監督・脚本 トム・マッカーシー/2022年1月14日からTOHOシネマズ シャンテほか全国公開/139分 (c)2021 Focus Features, LLC.
監督・脚本 トム・マッカーシー/2022年1月14日からTOHOシネマズ シャンテほか全国公開/139分 (c)2021 Focus Features, LLC.

本作に対する映画評論家らの意見は?(★4つで満点)

■渡辺祥子(映画評論家)

評価:★★★★

石油採掘人のデイモンが米オクラホマから異国フランスへ来て抱く戸惑いや違和感が丁寧に描写され、これが後半に生きてくる。

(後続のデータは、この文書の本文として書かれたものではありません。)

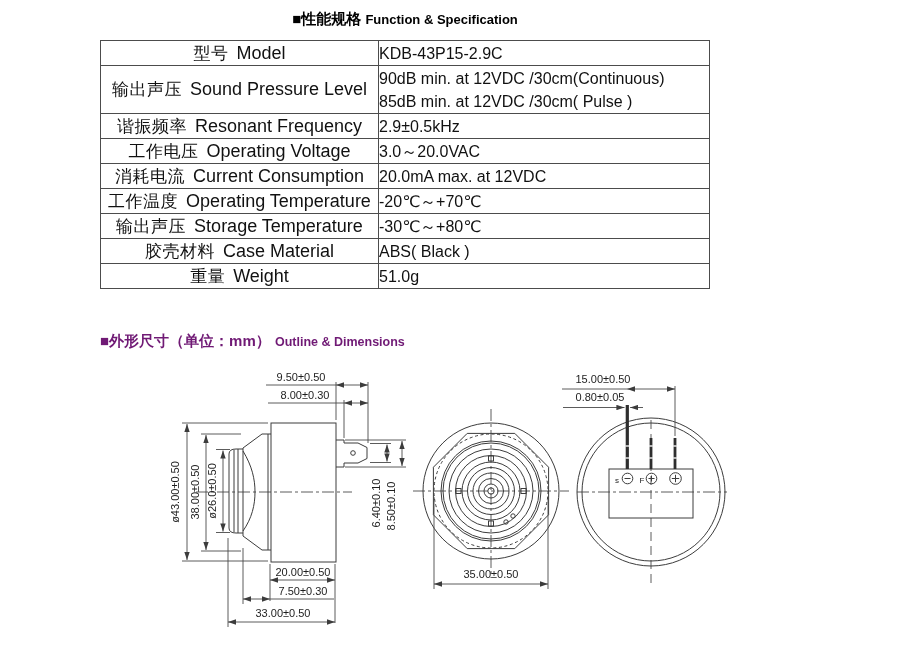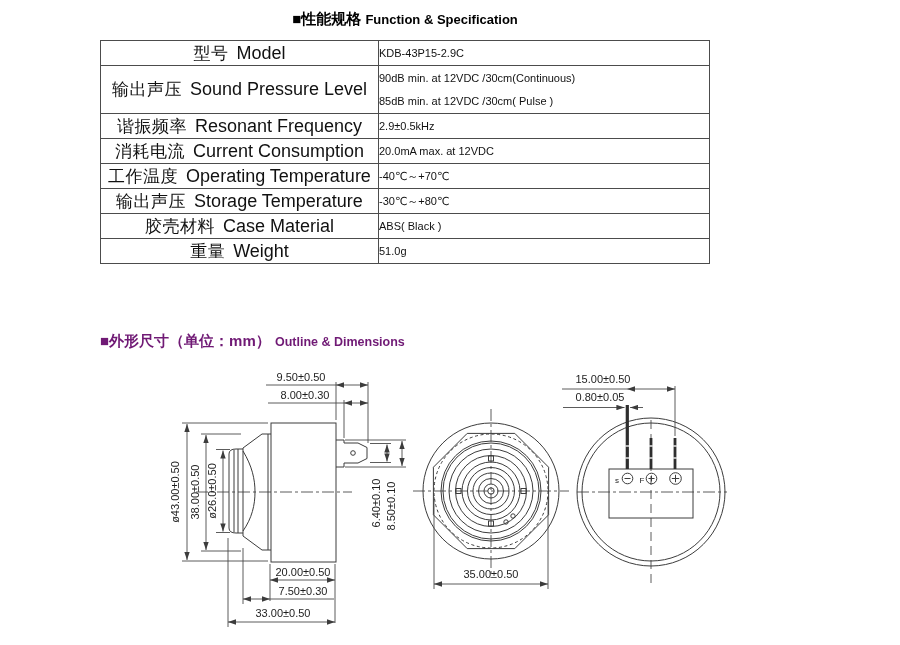--- a/index.html
+++ b/index.html
@@ -15,7 +15,7 @@
   td.label{width:277px;text-align:center;}
   td.label .cn{font-size:17px;letter-spacing:.5px;}
   td.label .en2{font-size:18px;margin-left:8px;}
-  td.value{font-size:11px;padding-left:35px;}
+  td.value{font-size:16px;padding-left:35px;}
   td.value div{line-height:23px;}
   .title2{position:absolute;left:100px;top:332px;width:705px;
           font-size:15px;font-weight:700;color:#701a75;}

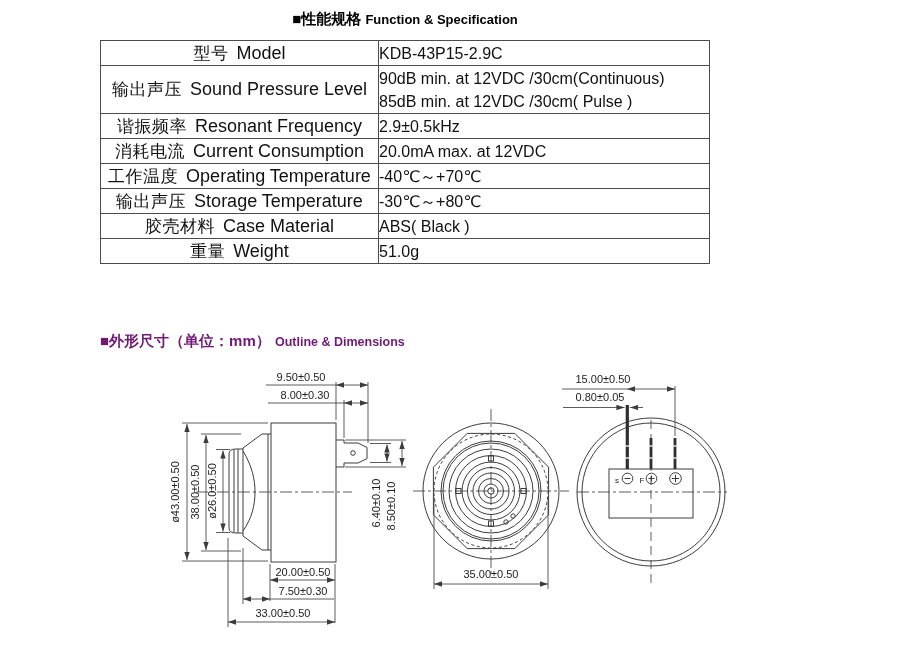--- a/index.html
+++ b/index.html
@@ -63,6 +63,12 @@
           </td>
         </tr>
         <tr>
+          <td class="label"><span class="cn">工作电压</span><span class="en2">Operating Voltage</span></td>
+          <td class="value">
+            <div>3.0～20.0VAC</div>
+          </td>
+        </tr>
+        <tr>
           <td class="label"><span class="cn">消耗电流</span><span class="en2">Current Consumption</span></td>
           <td class="value">
             <div>20.0mA max. at 12VDC</div>

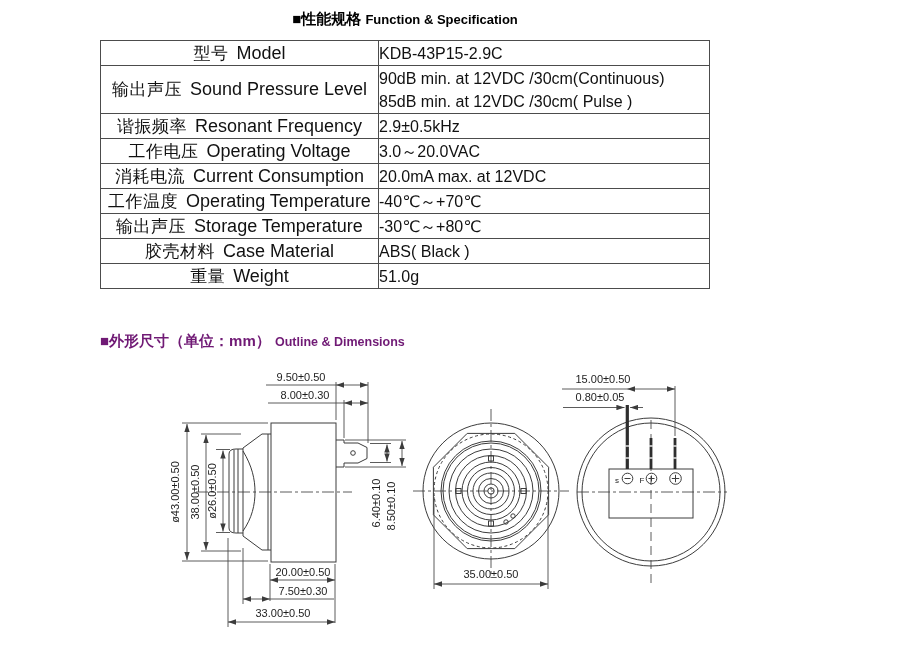--- a/index.html
+++ b/index.html
@@ -77,7 +77,7 @@
         <tr>
           <td class="label"><span class="cn">工作温度</span><span class="en2">Operating Temperature</span></td>
           <td class="value">
-            <div>-40℃～+70℃</div>
+            <div>-20℃～+70℃</div>
           </td>
         </tr>
         <tr>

満員のサッカー場で目指す相手を見つけてからのテンポの良さ。父娘の関係のホロ苦さも良い。

■大場正明(映画評論家)

評価:★★★★

異国の地で娘を助けるために一線を越える父親はどれだけの犠牲を払うのか。マッカーシー監督は、トランプ支持層のアメリカ人を主人公に据え、彼を突き動かす感情を掘り下げている。だからこそ彼の最後の言葉が重く響く。

■LiLiCo(映画コメンテーター)

評価:★★★

デイモンどんどんシブくなって最高! 物語はシンプルだけどサスペンスとしても家族愛も、そして他人同士が強い絆で結ばれていくさまにドキドキ。自分の娘を信じながらも、情は違う方向に。彼の心はそれで救われました。

■わたなべりんたろう(映画ライター)

評価:★★★★

フランスで刑務所にいる娘の無実を信じて行動する、実直で不器用な父親をデイモンが好演。フランス語がまったく話せないのにシングルマザーと仲良くなる描写も味がある。単なる救出劇にしない成熟したドラマである。